The novel opens with Nguyen An Tinh’s birth, like that of the author, in the Year of the Monkey, during the Tet (New Year) Offensive in 1968, in Saigon, “when the long chains of firecrackers draped in front of houses exploded polyphonically, along with the sound of machine guns…The skies [were] adorned with fireworks [and] decorated with garlands of light, shot through with rockets and missiles.” Ten years later, when her family finally decides to escape their war-torn country, they find themselves in the hold of a boat with two hundred other people and so little room they are essentially paralyzed. Though there is no sanitation and many sick people, they still feel grateful that they are able to escape at all, though terrified that the boat might be attacked by communists or pirates, either of which would probably kill them. After days on this boat, they arrive in Malaysia, and within fifteen minutes of their arrival, their now-empty boat sinks without warning.
After some weeks in a refugee camp, the family eventually arrives at Montreal’s Mirabel Airport in the winter, and Nguyen is astonished to see an ice sculpture greeting them. “After such a long time in places without light, a landscape so white, so virginal could only dazzle us, blind us, intoxicate us.” Presented with a welcoming table filled with canapés and colorful hors d’oeuvre, all of these tidbits completely unknown to her, she still realizes that “this was a place of delights, an idyllic land.” This was not all pleasure, at first, however. “I was neither deaf nor mute [but] I now had no points of reference, no tools to allow me to dream, to project myself into the future, to be able to experience the present, in the present.” With astonishing support from her teachers and the parents of the other children in her school, who invite each of the newcomers home for lunch, Nguyen recognizes their kindness and warmth, even though she has no idea how to use a fork and can not recognize any of the foods she is being served. The town’s volunteers take the family to a flea market to find mattresses and household equipment, and even help negotiate prices (though the flea market mattresses turn out to have real fleas), revealing their big hearts and desire to help, though they have no real understanding of the Vietnamese people or their culture.

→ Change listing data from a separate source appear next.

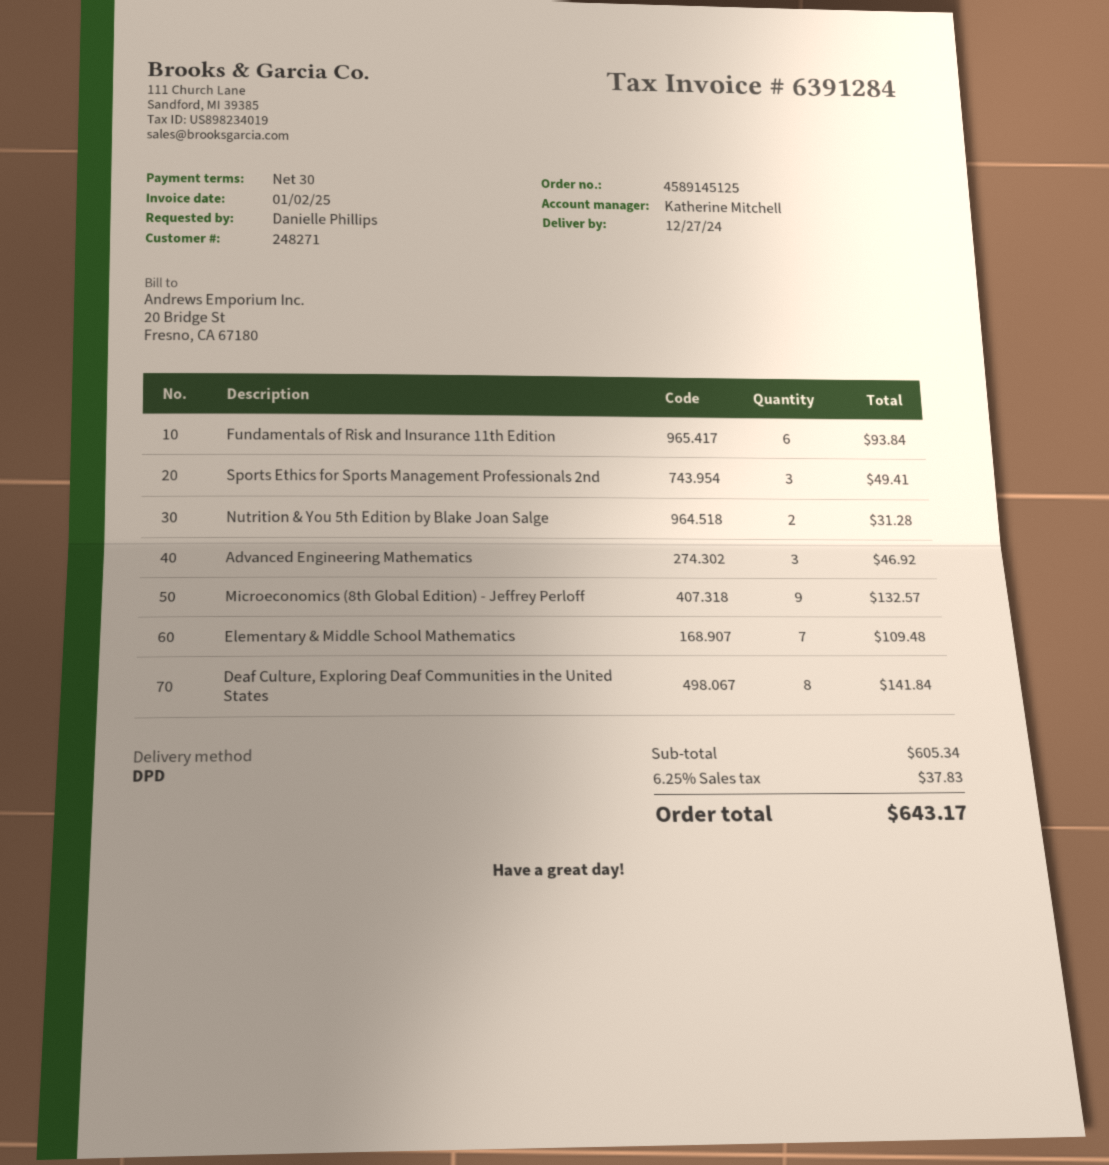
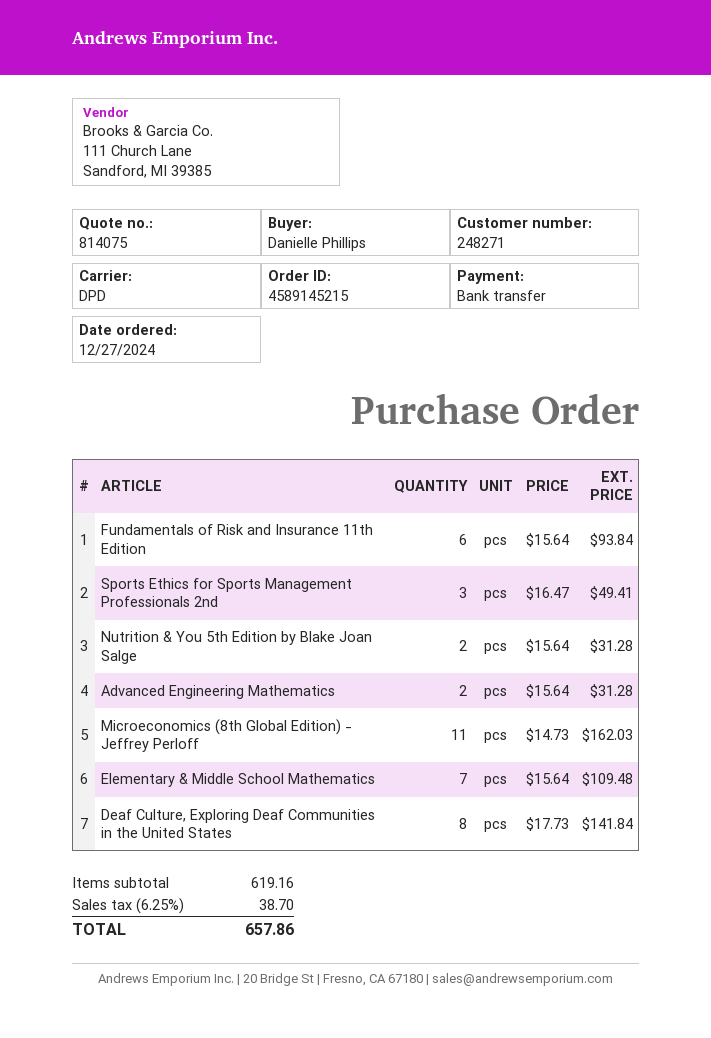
order number: 4589145125 -> 4589145215
Advanced Engineering Mathematics: 3 for 46.92 -> 2 for 31.28
Microeconomics (8th Global Edition) - Jeffrey Perloff: 9 for 132.57 -> 11 for 162.03
subtotal: 605.34 -> 619.16
tax: 6.25% = 37.83 -> 6.25% = 38.70
total: 643.17 -> 657.86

Time skips back and forth between Nguyen’s early life, her arrival in Canada, and her adulthood, as she remembers events in which people she knows experience life-changing events. A doctor wanted by the communists in Saigon buys places for each of his five children on separate boats out of Vietnam, assigning each of them to the care of a Canadian priest, hoping that some of them will survive. In their Saigon house, her father introduces the young communist soldiers who occupy it to piano music, which they have never heard before, having been conscripted as twelve-year-olds and denied any opportunity to experience the arts. In a wonderful episode which explains sympathetically how naive these young soldiers are when they must record the family’s possessions for eventual sale by the communists: A collection of brassieres owned by the women in the family mystifies them, and they conclude that these must be coffee filters used when the women want to make two cups of coffee to share with a friend.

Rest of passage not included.